October-November 2024: Polymarket became the world's largest prediction market with $3.3 billion wagered on Trump vs Harris. French trader "Théo" analyzed polling methodology flaws and bet $85 million on Trump. Starting October 15th when Trump traded at $0.55 (55% win probability), a 3-round laddering buy on Trump "Yes" shares. As election week volatility hit, Trump odds fluctuated: dropped to $0.50 on October 28th (Round 2 triggered), briefly dipped to $0.45 on November 4th morning (Round 3 triggered). By 11:43 PM ET on election night, Polymarket reached 95% Trump probability, hours before AP called the race. All shares paid out $1.00 when Trump won.
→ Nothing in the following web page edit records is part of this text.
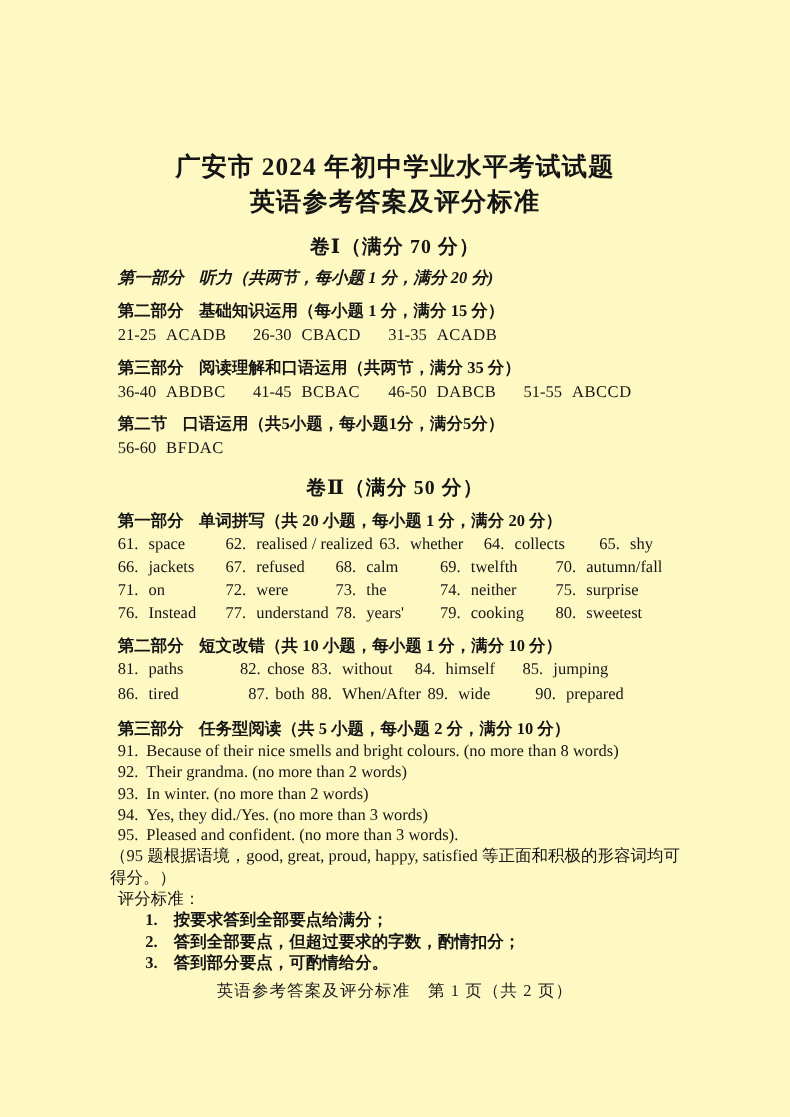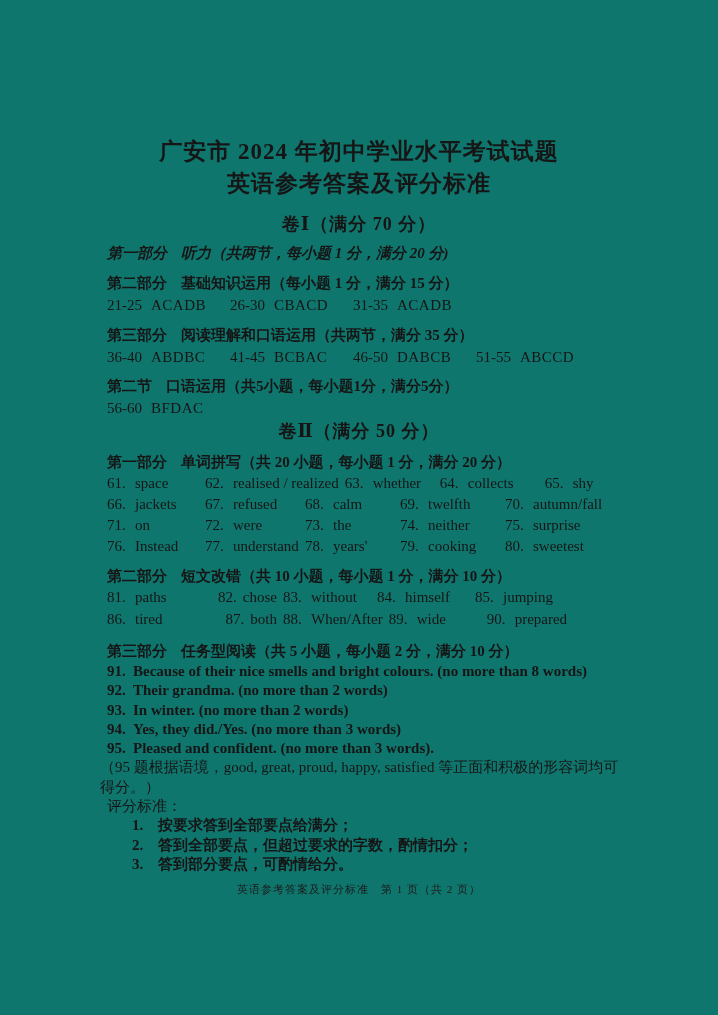"广安市 2024 年初中学业水平考试试题" .page { background: #0f766e -> #fef9c3 }
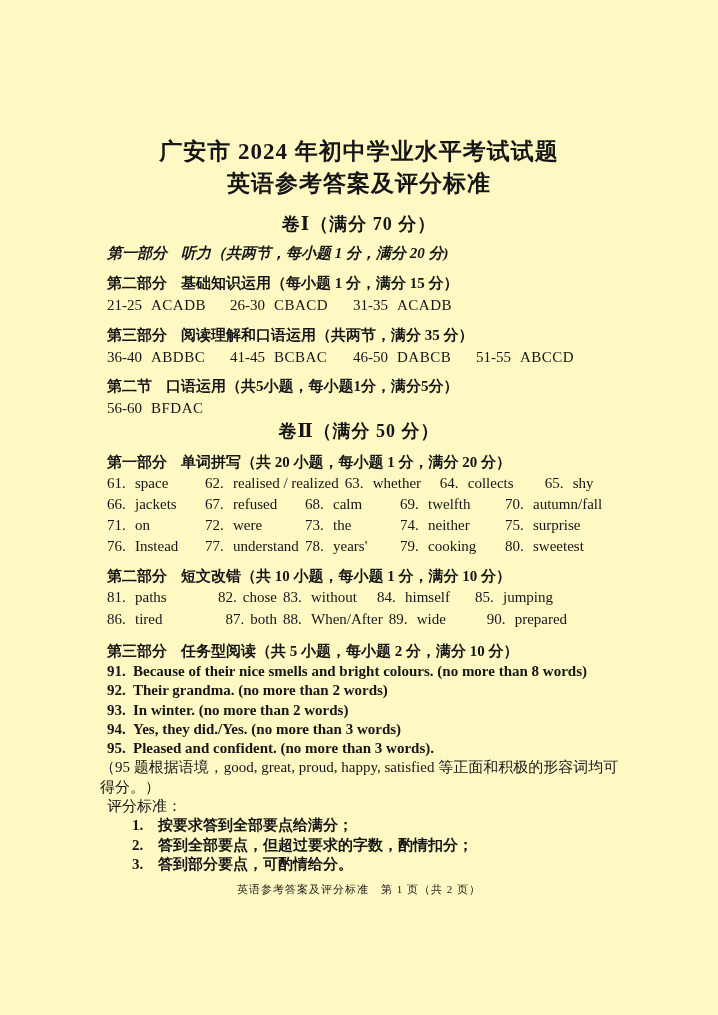"卷Ⅱ（满分 50 分）" .vol2 { margin-top: 0 -> 12px }
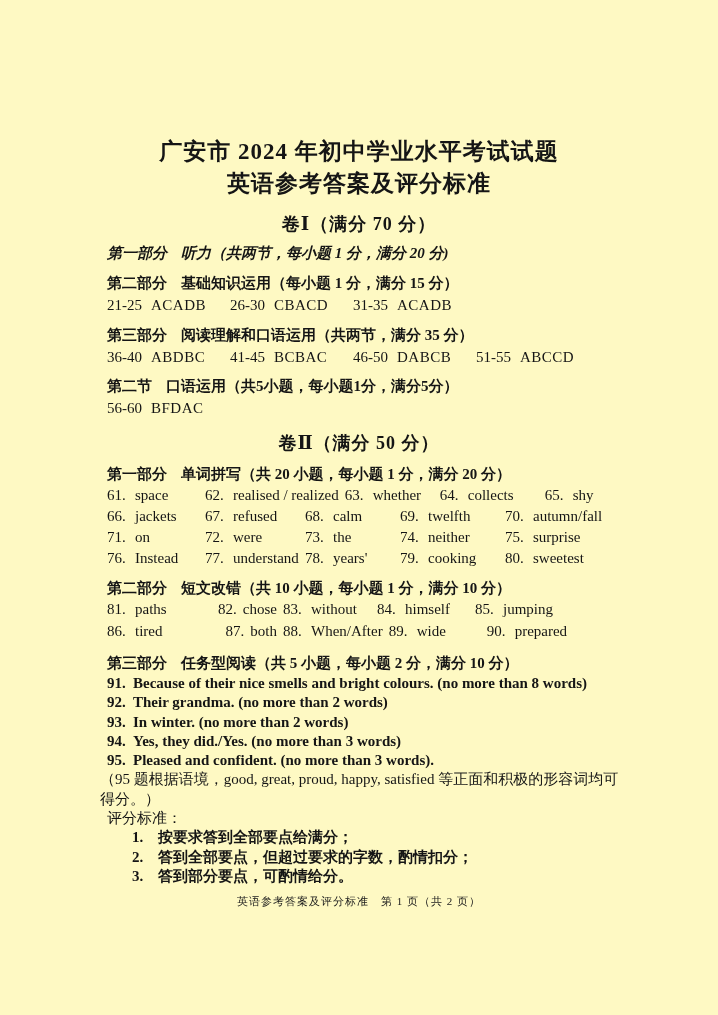"91. Because of their nice" .qa { font-weight: bold -> none }
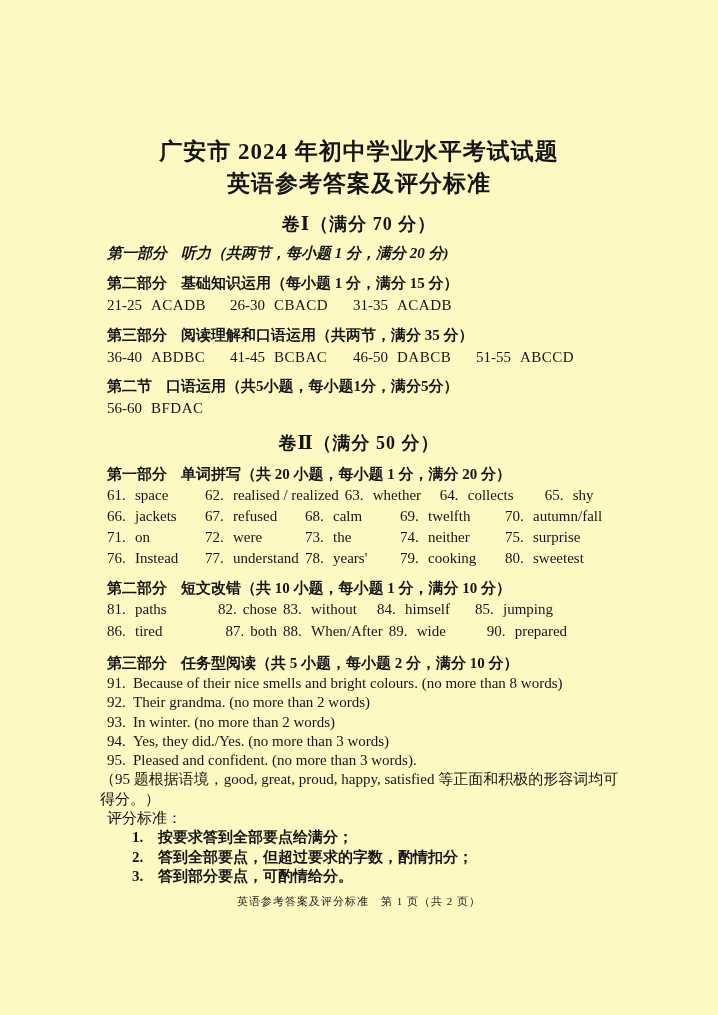"英语参考答案及评分标准 第 1 页（共 2" .footer { font-size: 11px -> 15px }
💰 LADDERING BUY (NOT MARTINGALE): • Total Capital: $10,000 • Bet Structure: $1,429 (Round 1 at $0.55), $2,857 (Round 2 at $0.50), $5,714 (Round 3 at $0.45) • Total Invested: $10,000 across 3 rounds • Round 1: 2,598 shares × $1.00 = $2,598 (profit: $1,169) • Round 2: 5,714 shares × $1.00 = $5,714 (profit: $2,857) • Round 3: 12,698 shares × $1.00 = $12,698 (profit: $6,984) • Total Payout: $21,010 • Total Profit: $11,010 (+110%) 💡 LESSON: This is NOT a martingale sequence. This is a laddering buy (averaging down) with a critical flaw: all 3 rounds have the same outcome dependency. All rounds win together OR all rounds lose together. Martingale requires betting on independent events or different instruments where one round can win while another loses. Here, if Trump lost, all 3 rounds would have gone to $0 simultaneously, resulting in total capital loss. This bet structure lacks the diversification and risk distribution that makes martingale effective. For martingale strategy, you need series homogeneity across different events or instruments, not multiple bets on the same single outcome. The 110% profit came from strategic accumulation at declining prices during market fear, but this is ladder buying, not martingale risk management.